Statins can also cause liver and muscle toxicity. In severe cases, people have developed rhabdomyolysis. This is a rare condition in which muscle cells break down in the body. It causes severe muscle aches and weakness through your entire body, as well as dark or cola-colored urine. If this condition is not treated, it can lead to liver damage and even death.
How Is a Statin Intolerance Diagnosed?
Since statin intolerance can mimic other potential health problems, your doctor will take steps to diagnose you correctly. Your doctor may have you stop taking statins for a period of time and see if your symptoms stop. They will then slowly reintroduce the drug to see if your symptoms start again.
Your doctor may also do any of the following:
- a full medical evaluation
- a blood test to show if you have any abnormalities, such as high levels of creatine kinase or liver damage
- review of your family history to see if others in your family have statin intolerance
- genetic tests to see if you are genetically more prone to side effects from statins
- a muscle biopsy, where your doctor will remove a small amount of muscle for testing
- symptom questionnaire, where you will be able to describe your symptoms
- a muscle strength test to evaluate the strength of your muscles
Your doctor may also have you stop using statins. You may get a blood test to show if you have any abnormalities such as high levels of creatine kinase or liver damage.
What Are the Risk Factors?
Certain factors may put you at an increased risk for statin intolerance:
- 80 years or older
- Asian ethnicity
- certain preexisting conditions, such as neuromuscular, kidney, or liver conditions
- excessive alcohol consumption
- excessive exercise
- grapefruit juice consumption
How Is Statin Intolerance Treated?
Many statin problems are related to dosage. Your doctor may reduce the amount you are taking to see if that helps with your symptoms. He or she may prescribe a lower dosage or even decrease the number of days per week you take your medicine.

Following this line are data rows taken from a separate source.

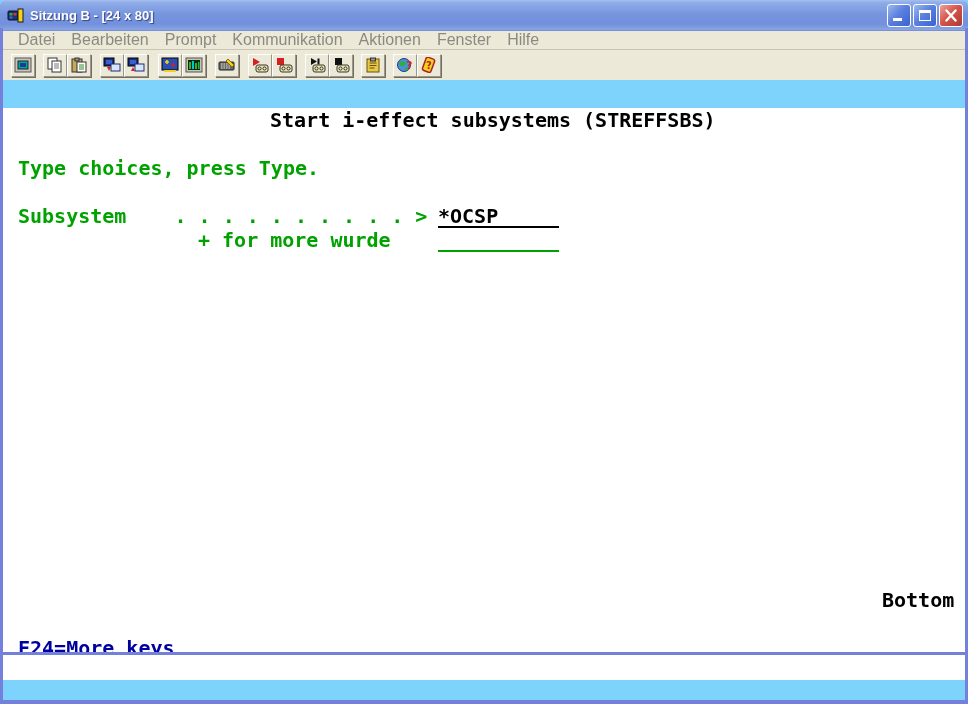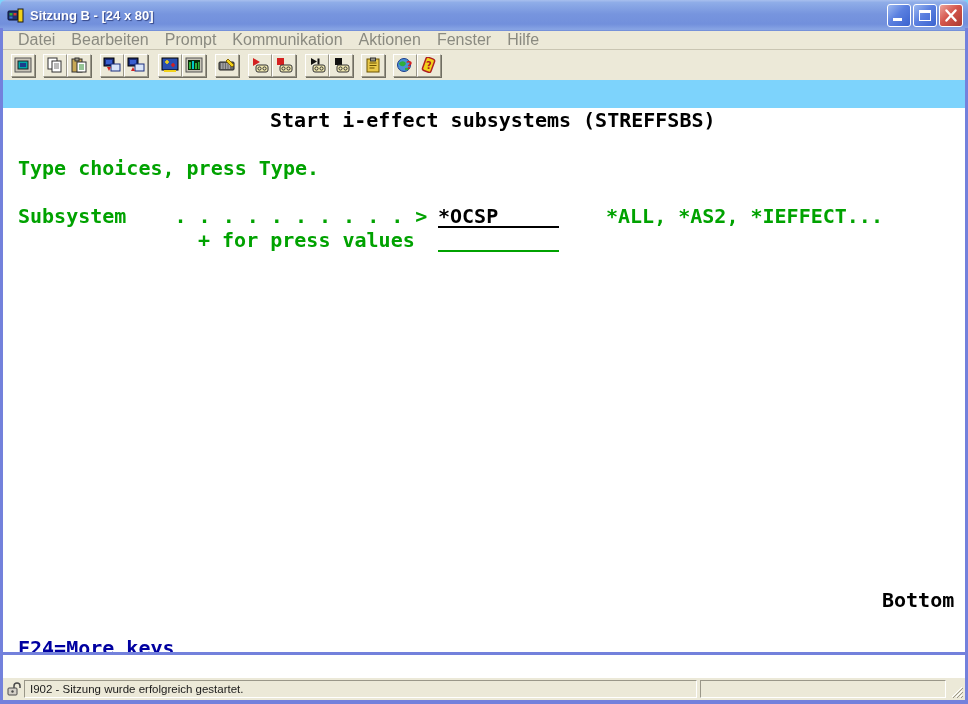--- a/index.html
+++ b/index.html
@@ -221,43 +221,23 @@
         <text x="6" y="12" font-size="10" font-family="DejaVu Sans, sans-serif" font-weight="bold" fill="#b02020">?</text>
       </svg>
     </button>
   </div>
 
   <div class="terminal">
     <span class="trow c-black" style="left:267px; top:0">Start i-effect subsystems (STREFFSBS)</span>
     <span class="trow c-green" style="left:15px; top:48px">Type choices, press Type.</span>
     <span class="trow c-black field field1" style="left:435px; top:96px">*OCSP</span>
     <span class="trow c-green" style="left:15px; top:96px">Subsystem    . . . . . . . . . . &gt;</span>
-    <span class="trow c-green" style="left:603px; top:96px">*ALL, *AS2, *IEFFECT...</span>
-    <span class="trow c-green" style="left:195px; top:120px">+ for press values</span>
+    <span class="trow c-green" style="left:195px; top:120px">+ for more wurde</span>
     <span class="trow c-green field field2" style="left:435px; top:120px"></span>
     <span class="trow c-black" style="left:879px; top:480px">Bottom</span>
     <span class="trow c-blue" style="left:15px; top:528px">F24=More keys</span>
   </div>
 
   <div class="oia-sep"></div>
   <div class="oia"></div>
 
-  <div class="statusbar">
-    <svg class="status-icon" width="16" height="16" viewBox="0 0 16 16">
-      <rect x="2" y="7" width="9" height="7" rx="1" fill="#d4d0c8" stroke="#4a4a4a"></rect>
-      <path d="M8 7 V5 a3 3 0 0 1 6 0 v2" fill="none" stroke="#4a4a4a" stroke-width="1.5"></path>
-      <circle cx="6.5" cy="10.5" r="1.2" fill="#4a4a4a"></circle>
-    </svg>
-    <div class="status-panel panel-msg">
-      <span>I902 - Sitzung wurde erfolgreich gestartet.</span>
-    </div>
-    <div class="status-panel panel-2"></div>
-    <svg class="grip" width="13" height="13" viewBox="0 0 13 13">
-      <path d="M12 2 L2 12" stroke="#fff" stroke-width="1"></path>
-      <path d="M13 3 L3 13" stroke="#9a9789" stroke-width="1"></path>
-      <path d="M12 6 L6 12" stroke="#fff" stroke-width="1"></path>
-      <path d="M13 7 L7 13" stroke="#9a9789" stroke-width="1"></path>
-      <path d="M12 10 L10 12" stroke="#fff" stroke-width="1"></path>
-      <path d="M13 11 L11 13" stroke="#9a9789" stroke-width="1"></path>
-    </svg>
-  </div>
 
 </div>
 
 </body></html>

Lifestyle changes are also encouraged. A healthy diet can help lower cholesterol naturally and decrease your cardiovascular risks.
Your doctor may change which statin you’re taking. There are several statin options, and you may have a better reaction with a different type. There are also non-statin cholesterol-lowering drugs your doctor may prescribe.
When to Talk to Your Doctor
If you think you’re experiencing statin side effects, you should talk to your doctor. Your side effects could be from a different medication you’re taking, or they could indicate an underlying condition.
Resolving your symptoms may be as simple as switching your medicines. Statins are the most popular and effective cholesterol medicine, but there are alternatives on the market.
Statin tolerance is very serious, so always talk to your doctor before you stop taking your medicine or begin taking any new medicines.
High cholesterol is very dangerous so never gamble when it comes to your treatment. Your doctor can help to figure out if you are suffering from statin intolerance or another health problem and come up with the best treatment plan.